Management / The American View: The Audacity Principle
The American View: The Audacity Principle
17 April 2018 |
People hate change. Institutions are comprised of people. Therefore, institutions naturally resist change. Business Reporter's resident U.S. 'blogger argues that sometimes the only way to initiate necessary reforms is to act like the cavalry and outmanoeuvre your own organisational culture.
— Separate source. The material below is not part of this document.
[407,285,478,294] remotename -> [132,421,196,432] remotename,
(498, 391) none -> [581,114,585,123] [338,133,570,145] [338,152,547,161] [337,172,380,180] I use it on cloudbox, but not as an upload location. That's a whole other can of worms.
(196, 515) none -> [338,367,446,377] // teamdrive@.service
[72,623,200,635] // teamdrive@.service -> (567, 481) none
Sixteen years ago today, a very nervous USAF colonel came to my office to inform me that I hadn’t been selected to take command of the wing’s IT support unit. I was naturally disappointed, but I couldn’t fault the board for who they’d selected. The fellow who ‘won’ the interview was young, cheerful, personable, and a known quantity. After sixteen consecutive years of having their IT group run by a politically-motivated careerist, the wing decided that having a mentor-able junior officer would be a breath of fresh air. I thanked the colonel for personally letting me know, and sincerely wished him the best of luck.
I really meant it. I liked they guy they’d picked. I’d predicted that he’d be the top candidate out of the 13 of us who’d applied. I’d high-fived him before he went into his interview because he just so happened to be one of my best mates. That’s why I knew – and the board didn’t know – that their selectee wasn’t going to accept the position if he won. It had taken the bureaucracy so darned long to get to the interviews that he’d already accepted a new full-time job out of state.
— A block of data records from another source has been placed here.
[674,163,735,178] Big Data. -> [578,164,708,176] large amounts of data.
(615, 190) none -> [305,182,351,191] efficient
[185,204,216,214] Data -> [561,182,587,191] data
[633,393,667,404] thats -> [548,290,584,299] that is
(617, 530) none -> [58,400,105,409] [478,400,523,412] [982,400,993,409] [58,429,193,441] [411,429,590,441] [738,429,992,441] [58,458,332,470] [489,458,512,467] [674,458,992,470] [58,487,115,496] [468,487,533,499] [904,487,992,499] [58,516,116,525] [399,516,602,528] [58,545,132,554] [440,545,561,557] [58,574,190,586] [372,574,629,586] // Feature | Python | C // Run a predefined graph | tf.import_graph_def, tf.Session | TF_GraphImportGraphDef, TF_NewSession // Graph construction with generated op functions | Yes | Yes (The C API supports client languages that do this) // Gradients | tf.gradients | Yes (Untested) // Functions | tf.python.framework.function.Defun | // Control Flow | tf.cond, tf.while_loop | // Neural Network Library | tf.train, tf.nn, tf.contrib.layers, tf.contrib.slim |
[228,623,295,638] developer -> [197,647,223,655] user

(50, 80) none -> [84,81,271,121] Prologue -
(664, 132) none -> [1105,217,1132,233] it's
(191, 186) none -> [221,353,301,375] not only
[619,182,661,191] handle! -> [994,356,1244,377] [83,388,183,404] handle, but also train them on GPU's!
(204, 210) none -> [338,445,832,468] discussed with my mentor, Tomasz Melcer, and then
The next day, the same colonel who’d told me that I hadn’t been selected came by again to tell me that there’d been a change of plans and now I was selected. Out of respect for his dignity (and rank), I pretended to be surprised. Inside, I figured that my accidental time in the command chair was going to be a brutally rough ride. I wasn’t wrong.
The hiring board spent nearly two weeks trying to figure out a legal way to un-select me for the position. I think they would’ve rather have left the post vacant for another year than have me spend a single day in the command chair.
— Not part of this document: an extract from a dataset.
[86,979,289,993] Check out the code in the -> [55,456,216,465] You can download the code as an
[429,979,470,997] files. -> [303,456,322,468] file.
See, I’d been a ‘customer’ of the IT department for three years during my time as the wing’s Public Affairs Officer. I’d tried using their services and knew that they were utter rubbish at nearly everything. The guy who’d been running IT had kept order by making all of their core processes ‘black boxes’  so that he was free of accountability and oversight. He kept his people distracted by maintaining a constant cacophony of cynically-engineered personnel drama.  The IT department was widely considered to be the absolute worst unit on the entire installation. That had to change.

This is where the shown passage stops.